### Summary

Duplicates are always harmful for training process: differently labeled duplicates produce noise in the dataset, while equally labeled duplicates lead to data leakage. 

In this short notebook I am looking through image hash of **Plant Pathology 2021** competition dataset with `image_hash` library, finding more than 50 duplicates.

### Update
Due to recent changes in the `train.csv` file mentioned in **[this discussion](https://www.kaggle.com/c/plant-pathology-2021-fgvc8/discussion/228465)**, we have no more the `cider_apple_rust` class.

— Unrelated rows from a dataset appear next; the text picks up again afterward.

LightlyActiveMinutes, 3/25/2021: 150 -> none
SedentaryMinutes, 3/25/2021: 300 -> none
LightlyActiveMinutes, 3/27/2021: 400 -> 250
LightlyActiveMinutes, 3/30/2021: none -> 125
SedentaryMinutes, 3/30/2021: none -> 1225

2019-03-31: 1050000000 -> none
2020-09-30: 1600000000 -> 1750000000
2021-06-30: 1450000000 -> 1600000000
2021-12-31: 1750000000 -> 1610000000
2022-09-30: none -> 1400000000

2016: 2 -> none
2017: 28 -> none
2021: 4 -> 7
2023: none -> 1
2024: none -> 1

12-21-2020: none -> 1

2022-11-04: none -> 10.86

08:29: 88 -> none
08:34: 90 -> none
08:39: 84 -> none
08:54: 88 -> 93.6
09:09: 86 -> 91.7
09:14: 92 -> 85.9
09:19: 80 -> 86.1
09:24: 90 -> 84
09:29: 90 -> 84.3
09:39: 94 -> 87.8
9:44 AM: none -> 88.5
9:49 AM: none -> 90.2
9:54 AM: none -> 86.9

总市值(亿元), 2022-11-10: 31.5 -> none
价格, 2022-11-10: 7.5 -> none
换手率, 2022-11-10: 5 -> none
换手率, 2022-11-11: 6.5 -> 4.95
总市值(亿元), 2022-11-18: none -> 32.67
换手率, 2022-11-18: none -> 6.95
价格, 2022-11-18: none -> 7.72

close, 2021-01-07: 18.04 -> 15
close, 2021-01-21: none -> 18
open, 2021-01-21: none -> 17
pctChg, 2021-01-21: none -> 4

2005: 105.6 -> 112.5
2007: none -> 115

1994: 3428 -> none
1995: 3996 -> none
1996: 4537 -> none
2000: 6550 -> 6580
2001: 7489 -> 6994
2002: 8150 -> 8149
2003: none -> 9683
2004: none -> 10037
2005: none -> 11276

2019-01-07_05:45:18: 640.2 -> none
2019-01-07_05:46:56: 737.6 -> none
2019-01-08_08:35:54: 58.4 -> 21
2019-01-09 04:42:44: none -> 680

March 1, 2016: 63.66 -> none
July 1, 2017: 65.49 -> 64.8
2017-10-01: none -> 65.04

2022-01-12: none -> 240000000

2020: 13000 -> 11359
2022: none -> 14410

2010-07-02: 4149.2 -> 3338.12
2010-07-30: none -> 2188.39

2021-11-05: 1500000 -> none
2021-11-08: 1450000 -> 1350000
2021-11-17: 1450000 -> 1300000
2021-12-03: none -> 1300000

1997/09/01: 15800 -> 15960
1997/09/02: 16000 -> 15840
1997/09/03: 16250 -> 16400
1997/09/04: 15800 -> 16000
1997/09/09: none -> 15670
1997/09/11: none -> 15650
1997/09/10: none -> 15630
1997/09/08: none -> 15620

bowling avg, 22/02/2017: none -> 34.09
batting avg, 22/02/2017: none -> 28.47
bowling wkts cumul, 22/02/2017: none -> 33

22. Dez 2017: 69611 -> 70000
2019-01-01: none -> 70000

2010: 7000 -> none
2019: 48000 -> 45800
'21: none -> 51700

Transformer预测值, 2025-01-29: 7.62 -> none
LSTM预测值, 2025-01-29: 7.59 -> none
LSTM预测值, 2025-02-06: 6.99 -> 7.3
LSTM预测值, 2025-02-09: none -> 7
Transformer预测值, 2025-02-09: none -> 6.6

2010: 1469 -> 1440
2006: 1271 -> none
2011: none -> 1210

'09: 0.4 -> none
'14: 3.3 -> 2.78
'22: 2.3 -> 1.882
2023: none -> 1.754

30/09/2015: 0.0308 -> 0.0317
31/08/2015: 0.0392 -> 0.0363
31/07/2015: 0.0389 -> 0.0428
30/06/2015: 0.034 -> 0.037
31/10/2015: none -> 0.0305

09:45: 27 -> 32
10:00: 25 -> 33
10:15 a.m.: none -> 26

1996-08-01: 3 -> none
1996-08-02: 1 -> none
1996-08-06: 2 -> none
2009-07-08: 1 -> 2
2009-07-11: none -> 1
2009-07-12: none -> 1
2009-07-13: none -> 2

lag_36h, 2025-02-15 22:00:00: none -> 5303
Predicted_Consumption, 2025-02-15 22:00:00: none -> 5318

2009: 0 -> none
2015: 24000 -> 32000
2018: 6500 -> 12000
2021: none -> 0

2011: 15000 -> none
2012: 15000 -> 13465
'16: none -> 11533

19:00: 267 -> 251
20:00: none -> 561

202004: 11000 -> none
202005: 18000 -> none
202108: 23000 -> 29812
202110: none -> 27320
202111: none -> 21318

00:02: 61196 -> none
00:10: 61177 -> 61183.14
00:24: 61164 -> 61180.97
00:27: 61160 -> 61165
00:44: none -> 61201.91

This version (7) is made after the changes.

### Imports

In [None]:
from tqdm.notebook import tqdm
import matplotlib.pyplot as plt
import tensorflow as tf
import pandas as pd
import numpy as np
import imagehash
import PIL
import os

In [None]:
class CFG():
    
    threshold = .9
    img_size = 512
    seed = 42

## 1. Saving downscaled images to boost performance
Computing hash over original images of very high quality would take nearly 5 hours, thus we downscaling first.

In [None]:
root = '/kaggle/input/plant-pathology-2021-fgvc8/train_images'

paths = os.listdir(root)

df = pd.read_csv('/kaggle/input/plant-pathology-2021-fgvc8/train.csv', index_col='image')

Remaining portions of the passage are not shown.